These days, it’s pretty common for employers to lose employees temporarily because they have been called to military service. That can be disruptive—just as it can when the service member returns, looking to get back his old job.
Under the Uniformed Services Employment and Reemployment Rights Act (USERRA), employees called up to serve our country are entitled to prompt reinstatement. Your obligation is triggered when the returning service member tells you he is ready to return.
It’s not enough to place the returning worker in an entry-level position. USERRA contains a provision that says returning service members are entitled to reinstatement to the same position or one similar to the job they previously held, taking into account any promotions or other benefits they would have earned had their employment not been interrupted.
As the following case shows, that may include commission earnings, which must be based on the commission they received before military service.
Recent case: Michael Serricchio was a Wachovia financial advisor who was also a member of the Air Force Reserve. In the wake of the Sept. 11 terrorist attacks, he was called to active duty.
When his service ended, he contacted Wachovia right away, requesting reinstatement. The financial company waited four months before offering him a position, and then put him back into a beginning financial advisor position, where he was expected to build an entirely new book of business before he could earn commissions.
He sued, alleging that his compensation should have been based on his sales prior to leaving for active duty.
Because other advisors had served Serricchio’s clients while he was gone, and because those advisors left (taking clients with them) while Serricchio was still on active duty, Wachovia argued that it shouldn’t have to pay him based on those client accounts.
A jury disagreed, buying Serricchio’s argument that he should have been given a client list with a total investment value equivalent to the one he had before leaving. It awarded him more than $300,000 in unpaid commissions, and the judge doubled that amount as additional damages.
Wachovia appealed, but the 2nd Circuit Court of Appeals said the lower court was right. When it comes to compensation, retirement and other benefits, it said returning service members should be treated as if they had never left. (Serricchio v. Wachovia, No. 10-1590, 2nd Cir., 2011)

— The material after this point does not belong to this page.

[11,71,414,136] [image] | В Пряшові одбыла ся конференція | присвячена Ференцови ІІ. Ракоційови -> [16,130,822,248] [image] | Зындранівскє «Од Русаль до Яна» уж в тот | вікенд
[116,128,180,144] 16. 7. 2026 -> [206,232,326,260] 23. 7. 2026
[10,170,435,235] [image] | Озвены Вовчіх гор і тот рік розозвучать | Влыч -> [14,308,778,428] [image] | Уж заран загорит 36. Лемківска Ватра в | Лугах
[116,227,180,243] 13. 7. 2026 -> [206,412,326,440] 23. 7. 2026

Final notes: Expect more claims for reinstatement as the drawdown of military forces in Iraq and Afghanistan continues.
Because the unemployment rate remains high, many returning service members may want their old jobs back, instead of looking for new ones. Some returning veterans may now suffer from disabilities such as post-traumatic stress disorder or other injuries. Together, those two factors could create potent potential for litigation.
What is unclear is what obligation employers have when a service member cannot do his or her former job even with a reasonable accommodation. This is an area where you should immediately seek expert legal advice. Remember that your USERRA reinstatement obligation is for “prompt” reinstatement. Even a few weeks or a month of delay may mean a hefty jury award.